If you are presented with a text message just hit enter. If nothing happens don't worry it just means that you are now inside a window within screen and it is running and working.

Screen uses the command "Ctrl-A" to send commands to screen instead of the shell. To get help, just type "Ctrl-A" then "?"

Screen supports multiple windows. This is useful for doing simultaneous tasks on the same machine over ssh without opening new sessions. Sometimes I need to run multiple tasks on the same remote machine or whilst one task is busy running I need to start up another task. Without screen I would need to make a new connection to the same machine or even more multiple connections and if any of the connections drop then i am screwed . With screen you connect to your remote machine only once and can run multiple tasks on the same connection and if your connection breaks, no problem you simply reconnect and re-attach your session.

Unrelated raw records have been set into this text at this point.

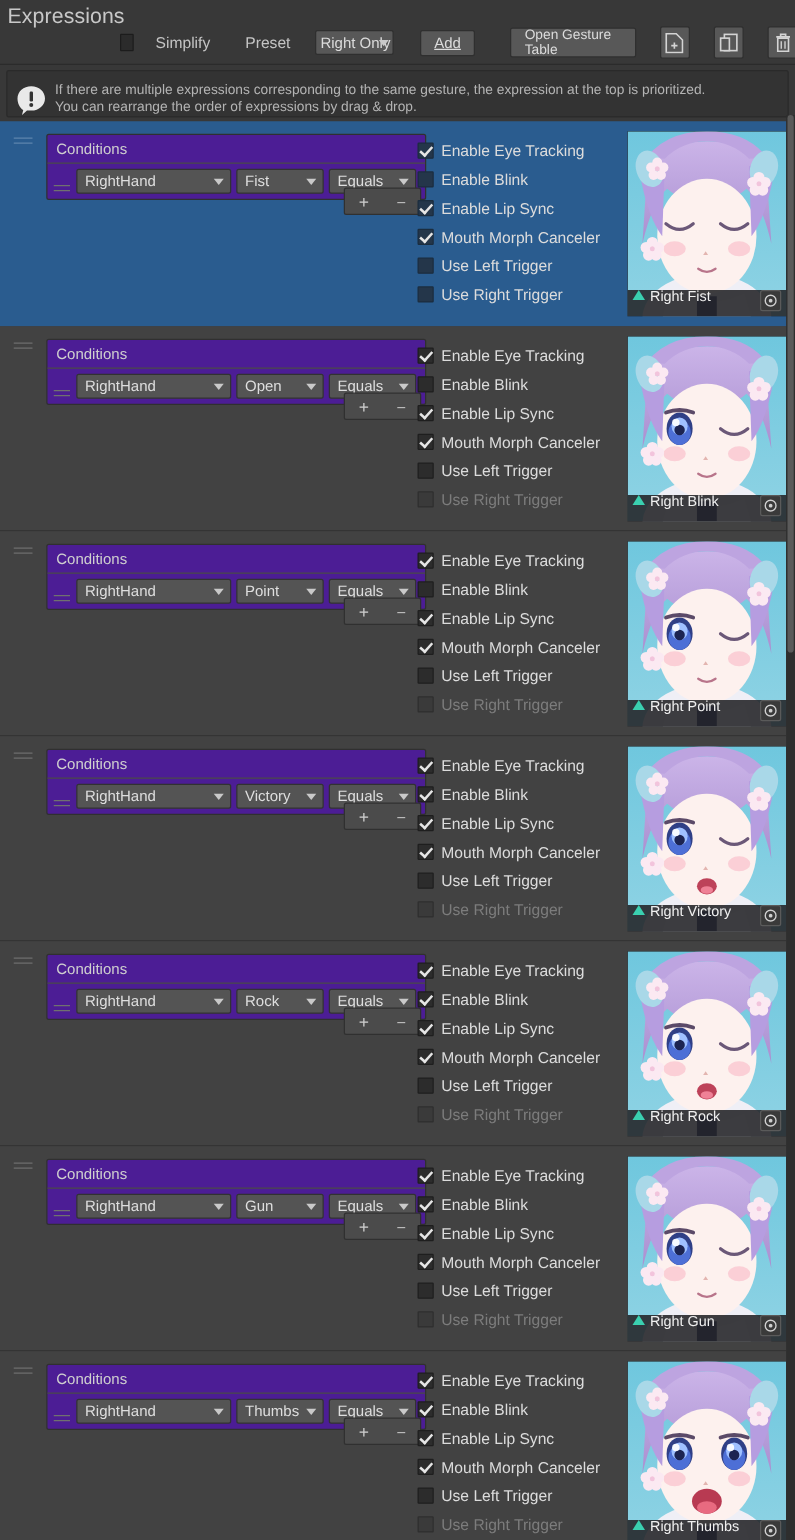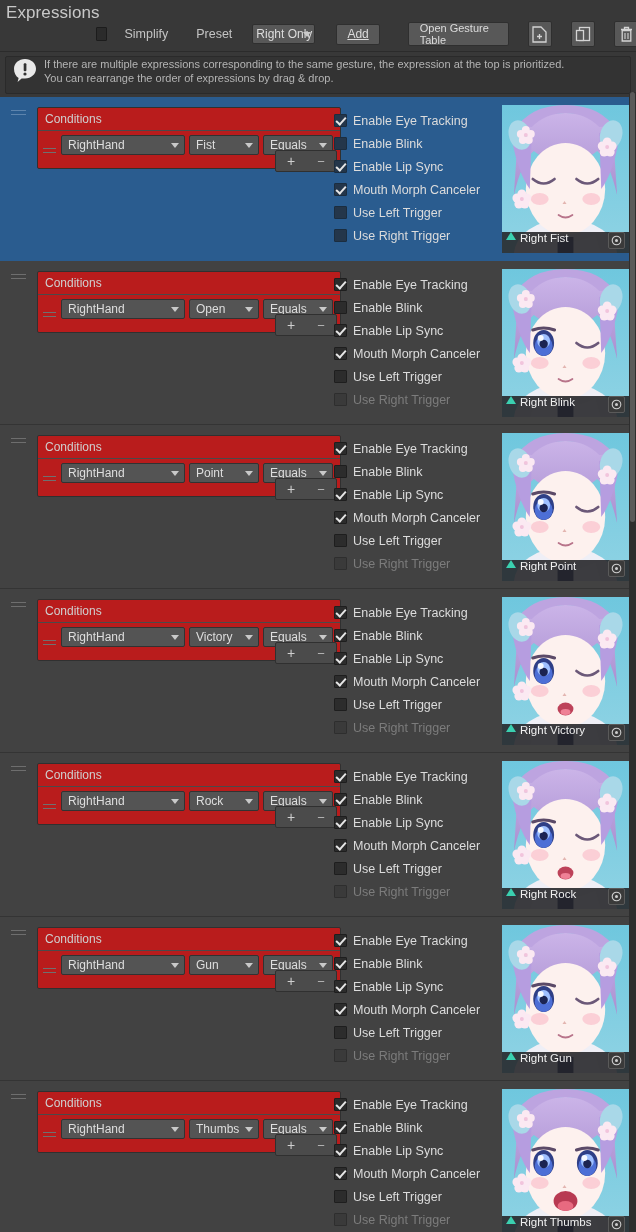--- a/index.html
+++ b/index.html
@@ -87,7 +87,7 @@
     border: 1px solid #2a2a2a;
     border-radius: 2px;
     height: 38px;
-    display: flex; align-items: flex-start;
+    display: flex; align-items: flex-end;
     padding-left: 6px;
   }
   .info-icon { flex: 0 0 auto; width: 26px; height: 26px; margin-right: 6px; }

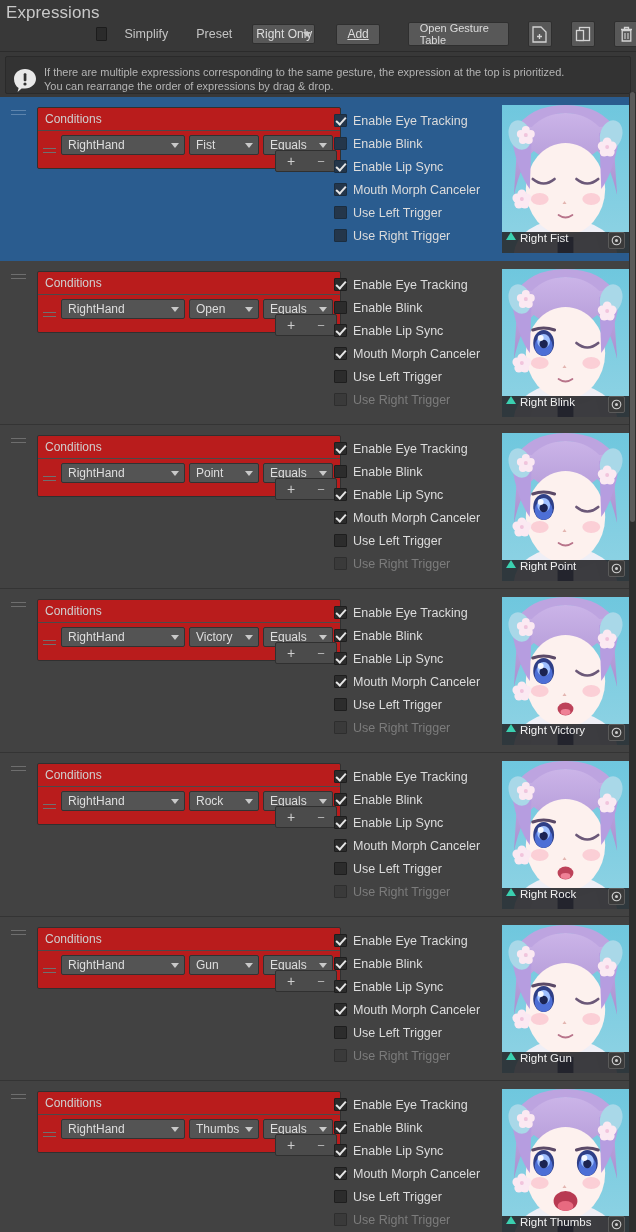--- a/index.html
+++ b/index.html
@@ -121,10 +121,10 @@
   .cond-box {
     position: absolute; left: 37px; top: 10px;
     width: 304px;
-    background: #b91c1c;
+    background: #4c1d95;
     border: 1px solid #303030;
     border-radius: 2px;
-    padding-bottom: 13px;
+    padding-bottom: 4px;
   }
   .cond-title {
     font-size: 12px; color: #cfcfcf;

To open a new window, you just use "Ctrl-A" "c"

run your task, eg mtr

Now open a new window with "Ctrl-A" "c" again and start another task this time lets start top type top

To get back to your previous screen (mtr task), use "Ctrl-A "n"

You can create multiple windows and toggle through them with "Ctrl-A" "n" for the next screen or "Ctrl-A" "p" for the previous one .

If you want to close your session but want to return to it later then you must detach from your session instead of closing it. This will leave your process running and will allow you to re-attach to the same process later. "Ctrl-A" "d". This will drop you into your shell. All screen windows are still there and you can re-attach to them later.

So you are using screen now and busy downloading a new program and suddenly your connection drops. Don't worry screen will keep the download going. Login to your system and type

screen - R to re-attach to your session and then use Ctrl - A "n" and "p" to toggle between all the sessions you were running on the remote system before your connection was lost.

another useful feature of screen is its ability to monitor a window for activity or for silence.

lets say you are downloading a file and you want to know when the download is finished, you will need to monitor for silence on that screen. To do that type "Ctrl-A" "_" . When your download is complete you will get an alert at the bottom with the window number. To quickly go to that window, use "Ctrl-A" " . After you do this, just type in the number of the window and enter. To stop monitoring, go to that window and undo the monitor with the same command. To monitor for activity type Ctrl-A "M" this will alert you when something new appears on the session that you wanted to monitor.

Screen can also be used to share a terminal session with another user. This is very useful if you need to show someone how to do something.

The host starts screen in a local xterm, using the command screen -S SessionName. The -S switch gives the session a name, which makes multiple screen sessions easier to manage.
screen -S screendemo
The remote user (bwayne) uses SSH to connect to the host computer (cgerada).
The host (cgerada) then has to allow multiuser access in the screen session via the command CTRL-A :multiuser on .
:multiuser on
Next, the host (cgerada) must grant permission to the remote user (bwayne) to access the screen session using the command CTRL-A :acladd user_name where user_name is the remote user's login ID.
:acladd bwayne
The remote user can now connect to the hosts 'screen' session. The syntax to connect to another user's screen session is screen -x host_username/sessionname.
screen -x cgerada/screendemo

Voila both users will now share the same terminal session.